Je retournai à la ville, en passant par le champ des morts, les cimetières du Mont-Royal et de la Côte-des-Neiges. Accidentellement, le cocher me signala le tombeau de Chiniquy. Pauvre Chiniquy ! Ah ! si tu savais comme tu m’as fait honte, un jour, quand, dans la bibliothèque de mon beau-père, je trouvai ton livre Quarante ans dans l’Église catholique ! Peux-tu mesurer, pauvre misérable, toute l’étendue du mal que tu causes, même après ta mort, à ta mère la sainte Église ? Ah ! le danger d’une plume qui s’égare dans le champ d’orties ! Comme elle peut commettre de mal, même longtemps après que l’encre en a rongé l’acier. Mon beau-père, homme droit et honnête protestant, condamna heureusement à la peine du feu ton volume pervers, après que je lui eus raconté ton histoire ! Je voudrais bien avoir le courage de faire une prière sur ta tombe ! Je puis tout au plus t’exprimer ma pitié. Pauvre Chiniquy !
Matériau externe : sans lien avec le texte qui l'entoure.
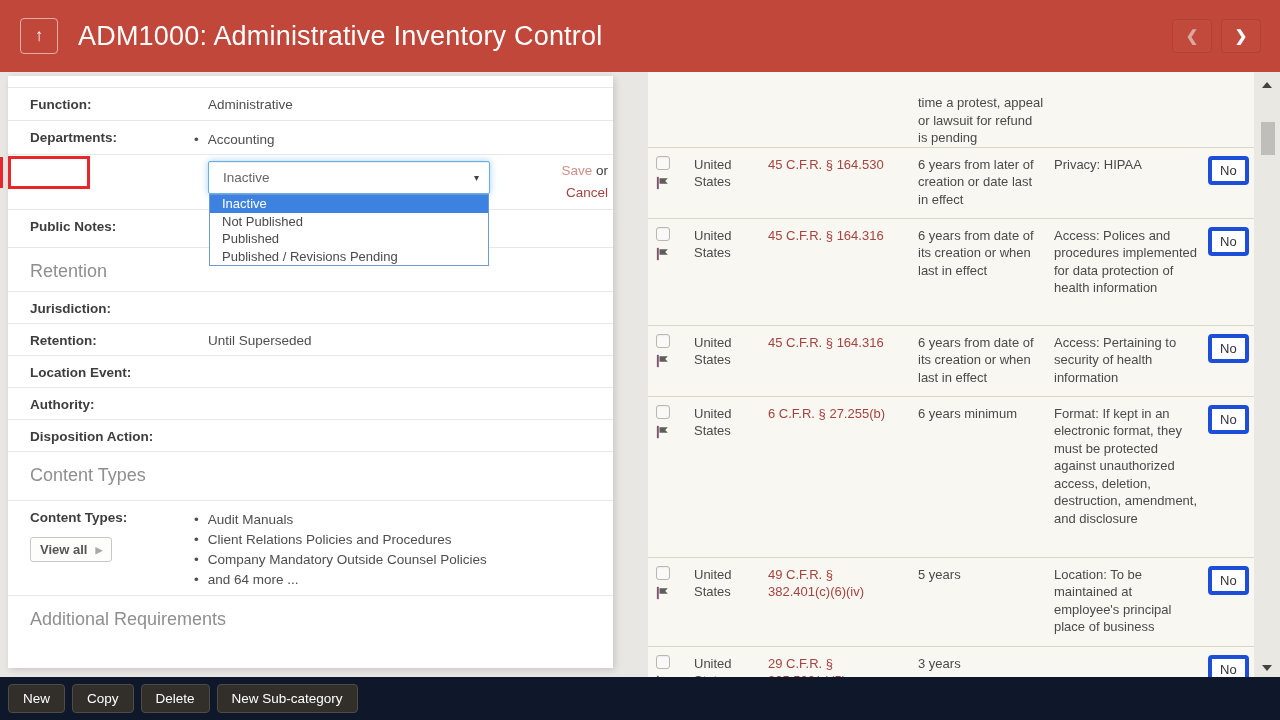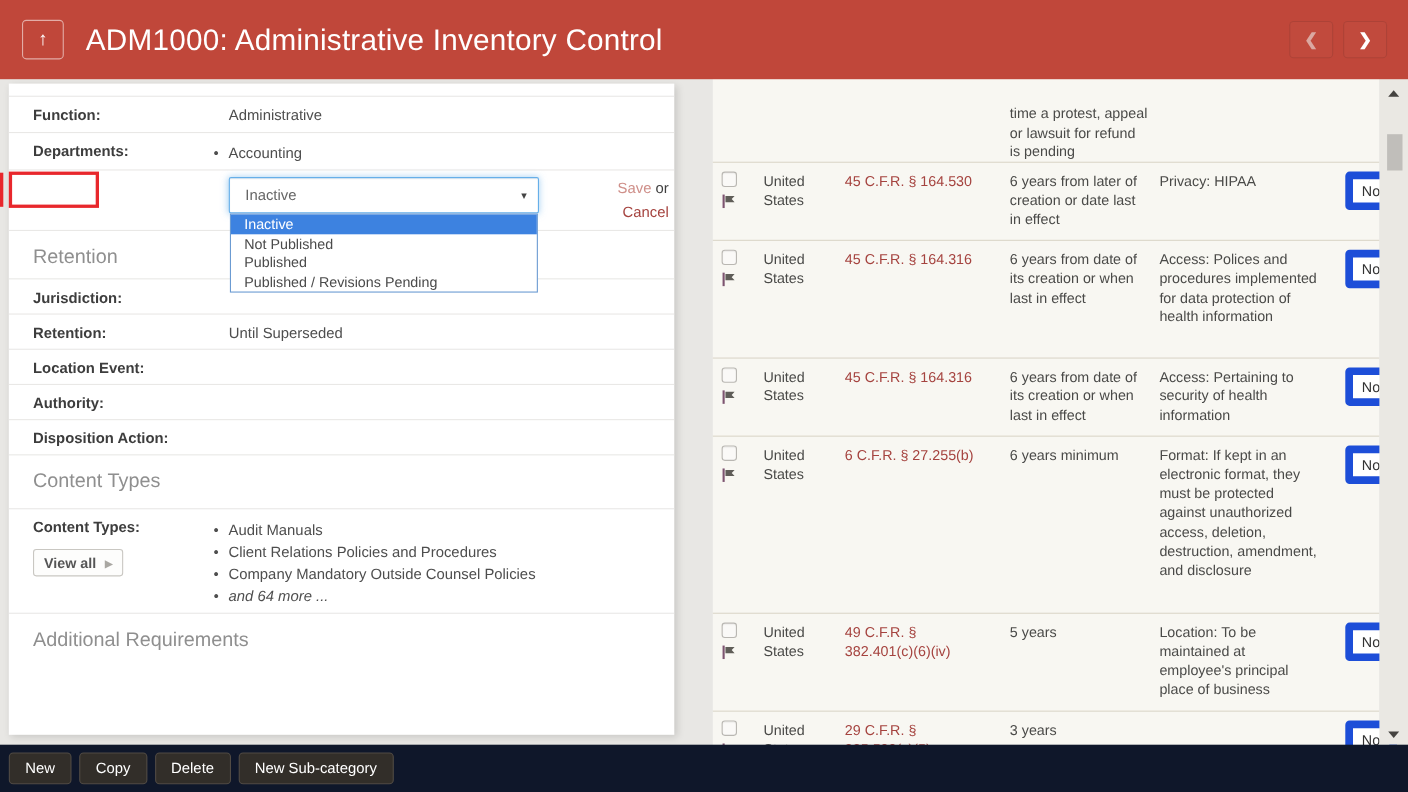--- a/index.html
+++ b/index.html
@@ -109,8 +109,8 @@
   .c-desc { width:152px; flex:none; font-size:13px; line-height:17.5px; padding-right:8px; }
   .c-no   { flex:1; display:flex; justify-content:flex-start; }
   .no-btn {
-    background:#fff; border:7px solid #1d4ed8; border-radius:4px;
-    font-size:13px; color:#333; padding:3px 8px; cursor:pointer; margin-left:17px;
+    background:#fff; border:4px solid #1d4ed8; border-radius:4px;
+    font-size:13px; color:#333; padding:3px 8px; cursor:pointer; margin-left:2px;
   }
   .cb {
     width:14px; height:14px; border:1px solid #b9b7b2; border-radius:3px;

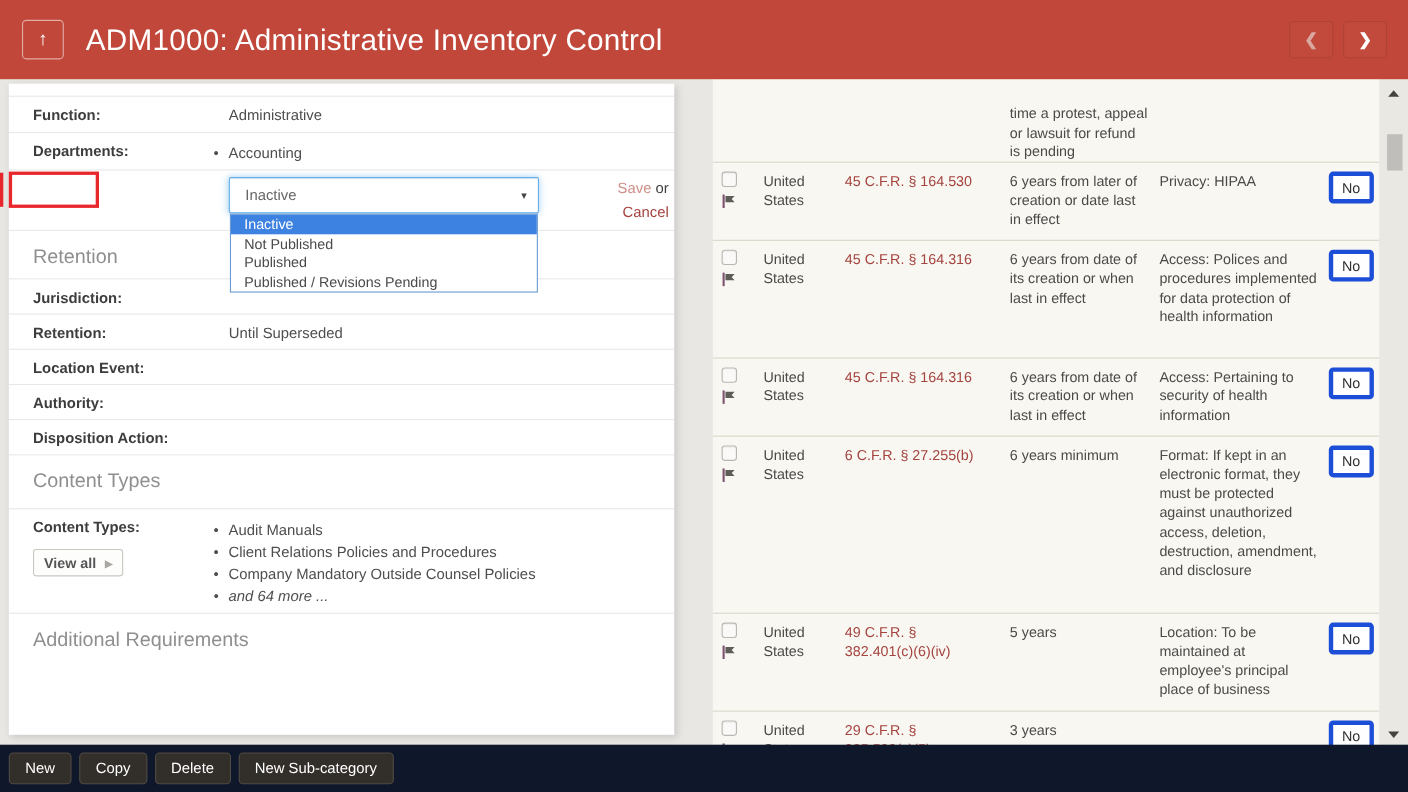--- a/index.html
+++ b/index.html
@@ -196,6 +196,10 @@
     </div>
   </div>
 
+  <div class="frow r-publicnotes">
+    <div class="flabel">Public Notes:</div>
+    <div class="fvalue"></div>
+  </div>
 
   <div class="sec-heading h-retention">Retention</div>
 

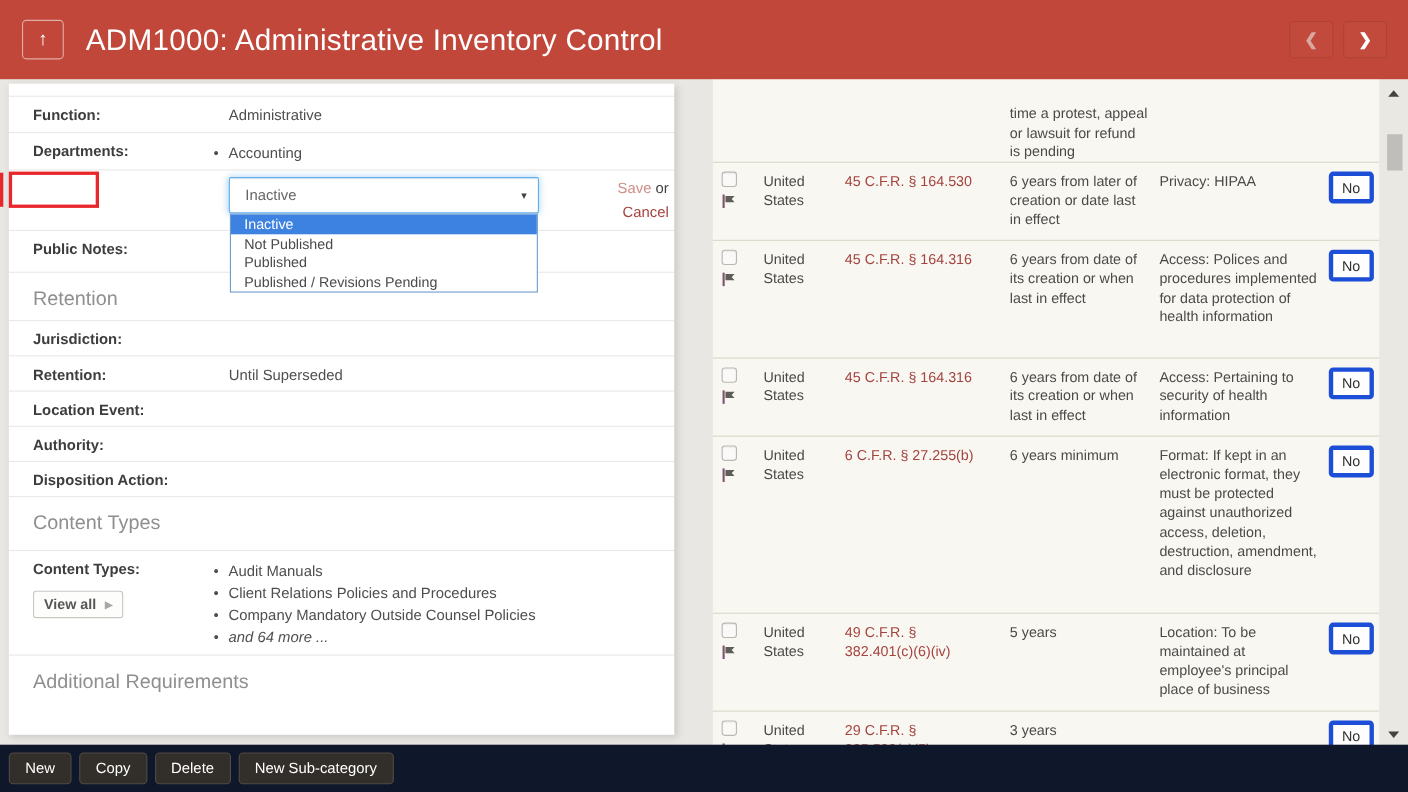--- a/index.html
+++ b/index.html
@@ -60,7 +60,7 @@
   ul.bullets { list-style:none; margin-left:-14px; }
   ul.bullets li { font-size:13.5px; line-height:20px; color:#4e4e4e; }
   ul.bullets li::before { content:"•"; margin-right:9px; }
-  li.more-item { font-style:italic; }
+  li.more-item { }
 
   
   .status-select {

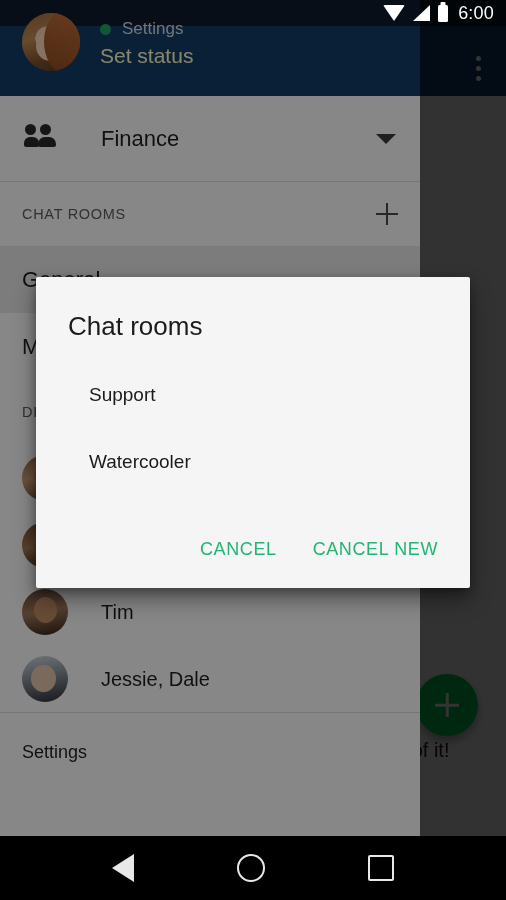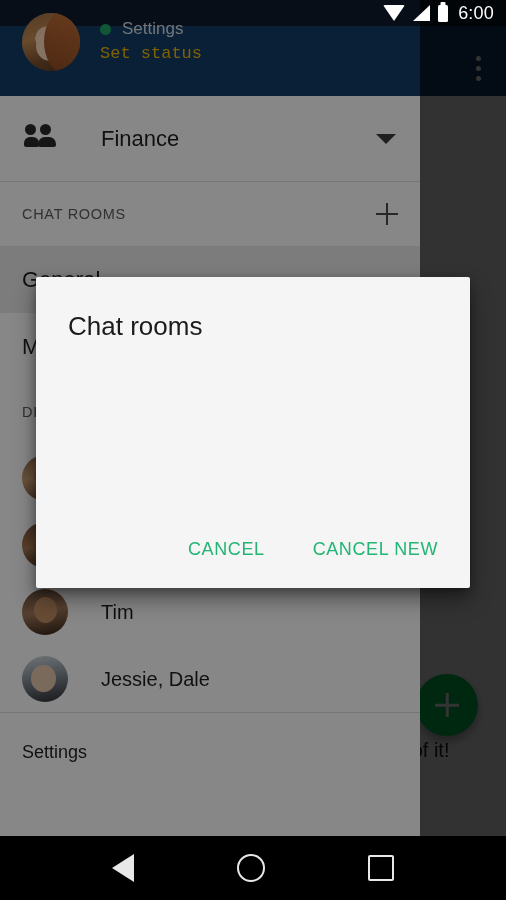--- a/index.html
+++ b/index.html
@@ -215,9 +215,8 @@
     position: absolute;
     left: 100px;
     top: 44px;
-    font-size: 17px;
-    color: #eab308;
-    font-family: Liberation Mono, monospace;
+    font-size: 21px;
+    color: #fef9c3;
   }
 
   .team-row {

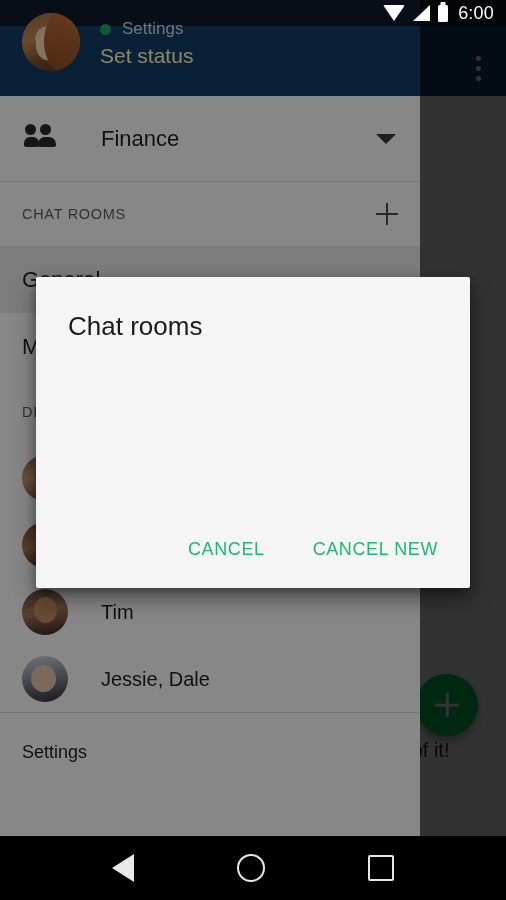--- a/index.html
+++ b/index.html
@@ -535,6 +535,7 @@
   <div class="dialog">
     <div class="dialog-title">Chat rooms</div>
     <div class="dialog-list">
+      <div class="dialog-item">Support</div>
     </div>
     <div class="dialog-actions">
       <button class="dialog-btn">CANCEL</button>

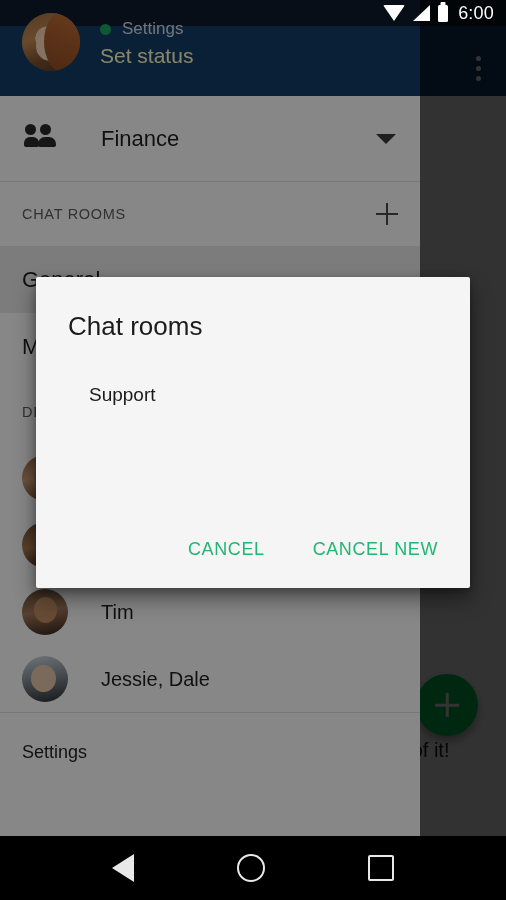--- a/index.html
+++ b/index.html
@@ -536,6 +536,7 @@
     <div class="dialog-title">Chat rooms</div>
     <div class="dialog-list">
       <div class="dialog-item">Support</div>
+      <div class="dialog-item">Watercooler</div>
     </div>
     <div class="dialog-actions">
       <button class="dialog-btn">CANCEL</button>

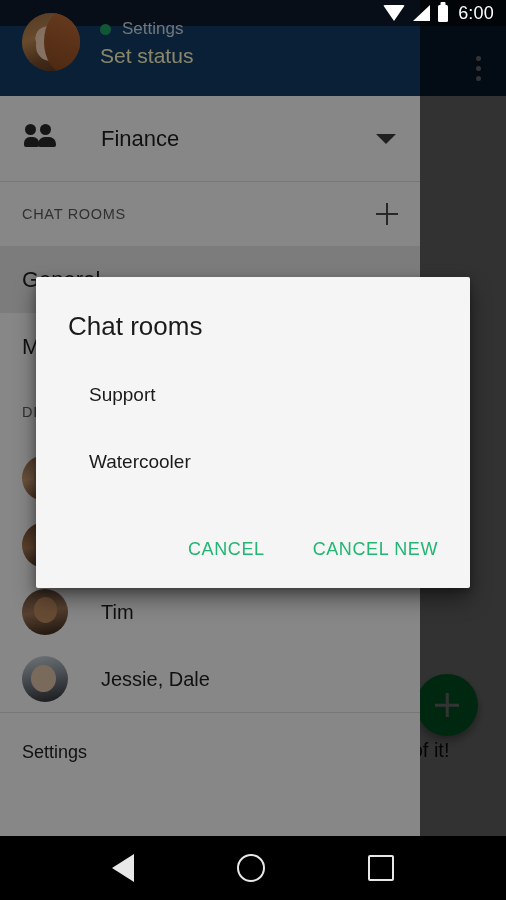--- a/index.html
+++ b/index.html
@@ -393,7 +393,7 @@
     bottom: 18px;
     display: flex;
     align-items: center;
-    gap: 20px;
+    gap: 8px;
   }
   .dialog-btn {
     background: none;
Je passai tout près du four crématoire, cet autre monument élevé au paganisme. Je commandai au cocher de filer. J’avais hâte d’arriver chez moi ! Oui, même dans un cimetière, quand il est catholique, on se sent chez soi ! Là reposent nos morts qui, munis des sacrements et réconciliés avec Dieu, sont partis pour un monde meilleur. La croix, signe de la Rédemption, est là qui veille sur chaque tombe, à l’ombre de laquelle dorment les disparus.

Du cimetière, je retournai à mon automobile et filai droit vers Québec, par le chemin situé sur la rive gauche du fleuve. Ma quatre-vingts chevaux dévorait, pour ainsi dire, le ruban d’asphalte ; si bien que, quatre heures et demie après mon départ, j’étais à la traverse de Lévis et que, deux heures plus tard, j’arrêtais en face de la Bastille.